Marvin Minsky, one of the bigger names in the AI field (he co-founded MIT’s AI lab), has called “intelligence” a “suitcase word,” meaning you can stuff anything in there. In other words, it’s too broad and it doesn’t lend itself to precise definition. That’s fuelling the hype but also the confusion. The lack of precision around the term has become part of the issue.

The lessons from history

What a lot of people probably don’t know about AI is that it debutedback in 1956.  Much like today, this was a time of huge optimism and millions were invested, many believing AI would be doing the work of humans by the mid-1970s… of course, that didn’t happen.

The cautionary tale from history comes from what happened next. When expectations weren’t met with results, funding dried up and a lot of research ground to a halt leading to “The AI Winter”. It was a time when disillusionment with AI was so widespread it led venture capitalists to use the term “AI” as a synonym for “bad investment decisions.”

Now we’re at an interesting time... the sophistication and access to technology has advanced exponentially since the 1970s and there’s much more hope for AI this time around.

However, this time round, there is also a lot more hype, and as history teaches us, that can be very dangerous.

Is the hype deserved?

That depends on who you ask, of course. But consider this quote from an article about the evolution of Watson, probably still the biggest name in AI right now:

“IBM Watson is the Donald Trump of the AI industry—outlandish claims that aren’t backed by credible data,” said Oren Etzioni, CEO of the Allen Institute for AI and former computer science professor. “Everyone—journalists included—know[s] that the emperor has no clothes, but most are reluctant to say so.”

Strong comments, however, other major tech companies ― ones that have far surpassed IBM in the last 10 years ― are retooling their business models around AI, including Google, Facebook, and Microsoft. Some smart people work in those places, so the hype must have more than a kernel of truth in it, right?

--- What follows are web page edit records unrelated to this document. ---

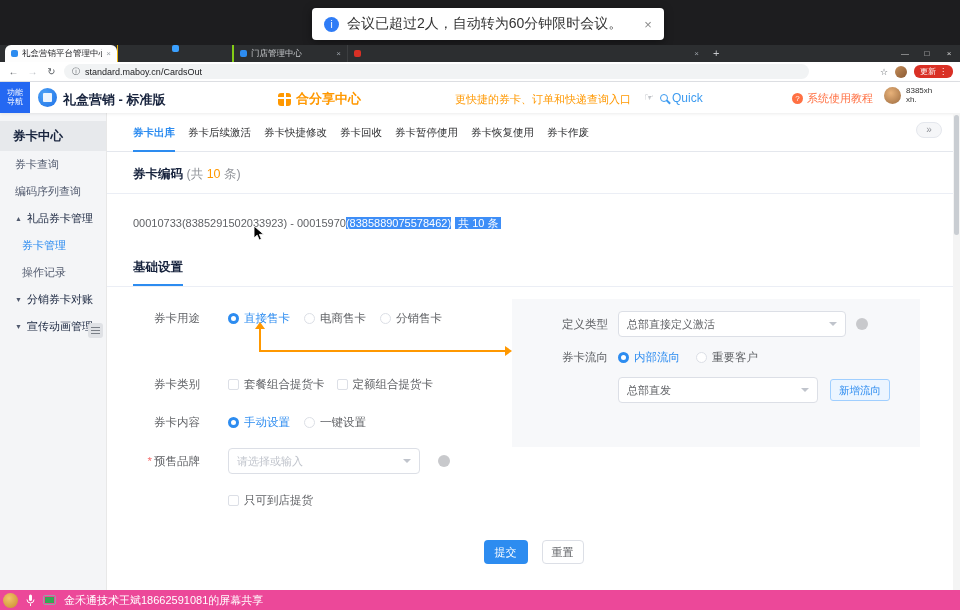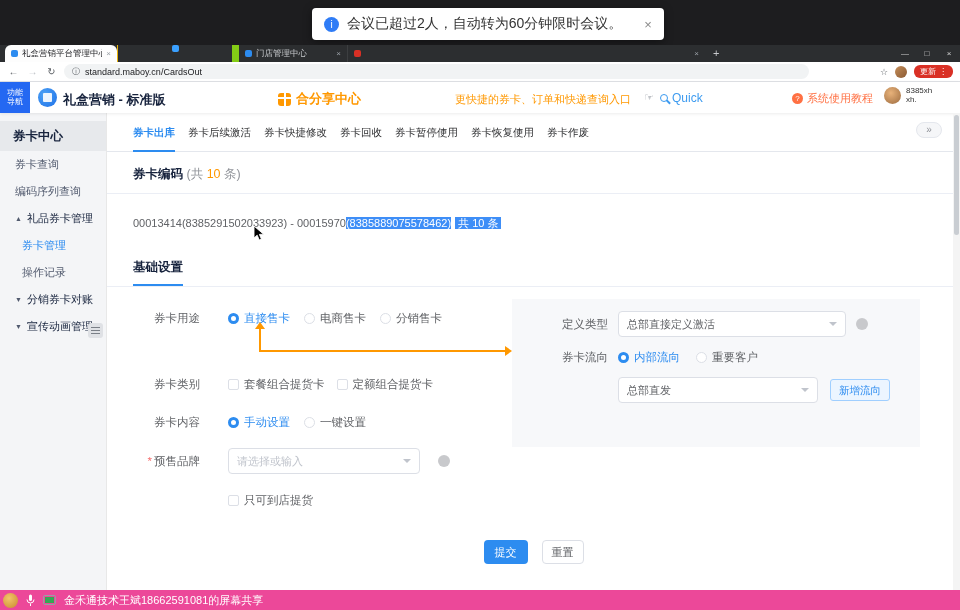--- a/index.html
+++ b/index.html
@@ -23,7 +23,7 @@
   .tab.active{background:#fdfdfd;color:#202124;border-radius:6px 6px 0 0;}
   .tab1{width:112px;margin-left:5px;}
   .tab2{width:115px;border-left:1px solid #eab308;flex-direction:column;}
-  .tab3{width:115px;border-left:7px solid #84cc16;}
+  .tab3{width:115px;border-left:2px solid #84cc16;}
   .tab4{width:358px;border-left:1px solid #3c3e40;}
   .newtab{color:#c7c9cc;font-size:11px;margin-left:8px;line-height:17px;cursor:pointer;}
   .win-controls{margin-left:auto;display:flex;align-items:center;height:17px;}

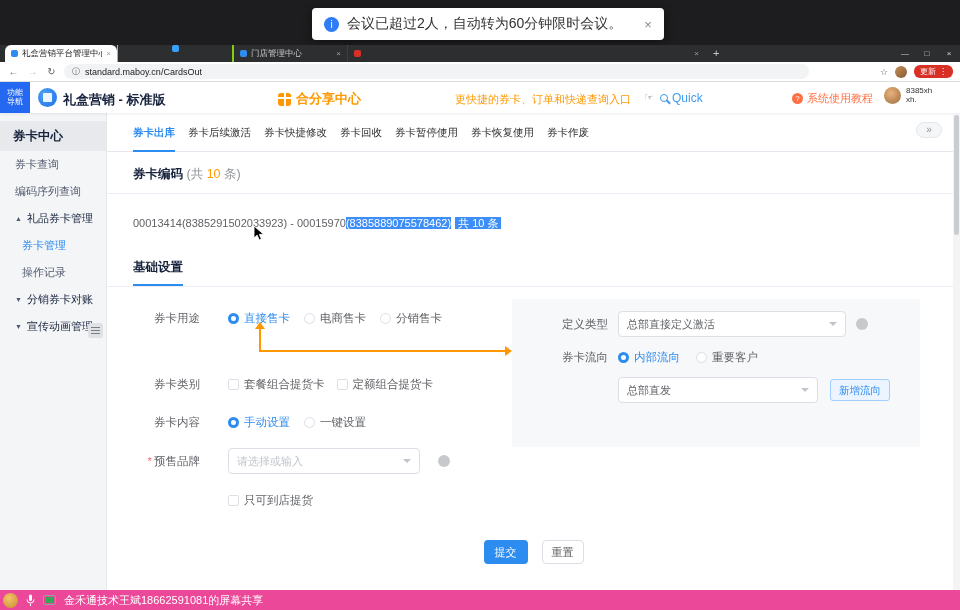--- a/index.html
+++ b/index.html
@@ -272,7 +272,7 @@
       <div class="divider"></div>
 
       <div class="code-line">
-        <span>00013414(8385291502033923) - 00015970</span><span class="sel">(8385889075578462)</span><span class="badge-sel">共 10 条</span>
+        <span>00010733(8385291502033923) - 00015970</span><span class="sel">(8385889075578462)</span><span class="badge-sel">共 10 条</span>
       </div>
 
       <svg class="cursor-svg" width="12" height="17" viewBox="0 0 12 17">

Is the AI hype bad or good specifically?

You can argue either side here. If it results in a second AI winter where the entire idea collapses as a scalable concept, then the hype was likely bad; full of sound and fury, signifying nothing except businesses returning to the way they’ve always done things.

The good news: funding for AI startups by VCs has surged and shows no signs of slowing down, meaning a lot of money is being thrown at the research and development side of the equation. That is a benefit of the hype.

A drawback, however, is what if all the hype and the videos of robots doing box jumps and the articles about losing your job in five years are actually preventing real advancements in the AI field by researchers? What if the hype is creating too much of a drive for money and attention, and that’s curtailing what could be the next big advance in human evolution?

“The stock market has predicted nine of the last five recessions”

That’s a quote from Paul Samuelson, the first American winner of the Nobel Prize in Economics. Most of the recent winners of that award have been from behavioural economics, which tries to turn economics on its head and realise that people aren’t completely rational.

With this in mind, the truth is no-one knows what’s going to happen but the significant changes are unlikely to be coming in the short term.

What we do know is it’s easier to imagine a time when AI will take our jobs rather than work out how our jobs may evolve. If you tried to explain the concept of an iPhone to someone in 1975, they would have no idea why that would be necessary and would probably laugh directly in your face. Now, it seems normative.

Let’s just hope the current hype wave isn’t working against true growth for AI’s potential.